■ Task goal
Where the records below reach the line containing "- To share your", start transcribing, and end with the line containing "- Replace your-username", exactly and with nothing else added.

■ Data records
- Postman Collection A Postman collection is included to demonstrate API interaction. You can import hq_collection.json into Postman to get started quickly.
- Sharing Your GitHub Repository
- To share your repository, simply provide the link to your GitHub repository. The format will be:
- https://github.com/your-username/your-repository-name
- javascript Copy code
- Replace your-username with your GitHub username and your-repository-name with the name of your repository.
* * *
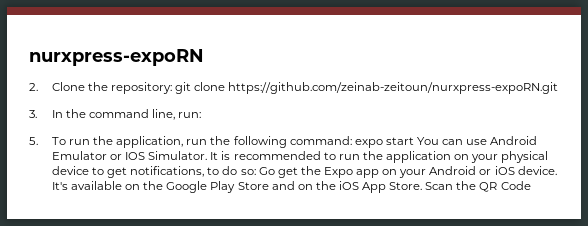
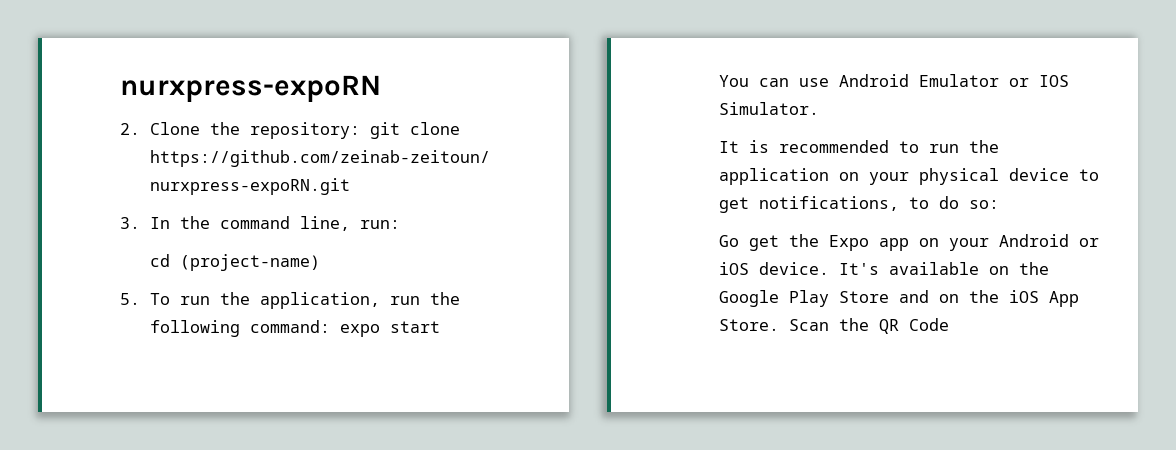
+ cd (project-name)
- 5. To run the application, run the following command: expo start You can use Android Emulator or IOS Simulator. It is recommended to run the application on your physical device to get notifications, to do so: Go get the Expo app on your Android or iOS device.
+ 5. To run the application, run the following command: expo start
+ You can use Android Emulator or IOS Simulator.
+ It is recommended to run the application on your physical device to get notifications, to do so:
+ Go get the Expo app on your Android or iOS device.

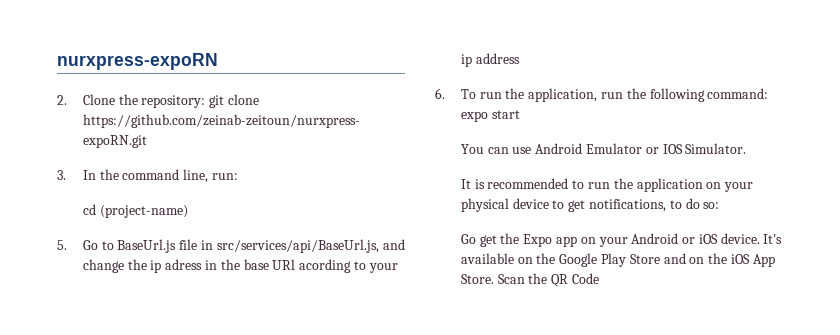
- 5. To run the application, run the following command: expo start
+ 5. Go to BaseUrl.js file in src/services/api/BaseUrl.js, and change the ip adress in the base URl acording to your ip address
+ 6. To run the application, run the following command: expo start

■ Task output
- To share your repository, simply provide the link to your GitHub repository. The format will be:
- https://github.com/your-username/your-repository-name
- javascript Copy code
- Replace your-username with your GitHub username and your-repository-name with the name of your repository.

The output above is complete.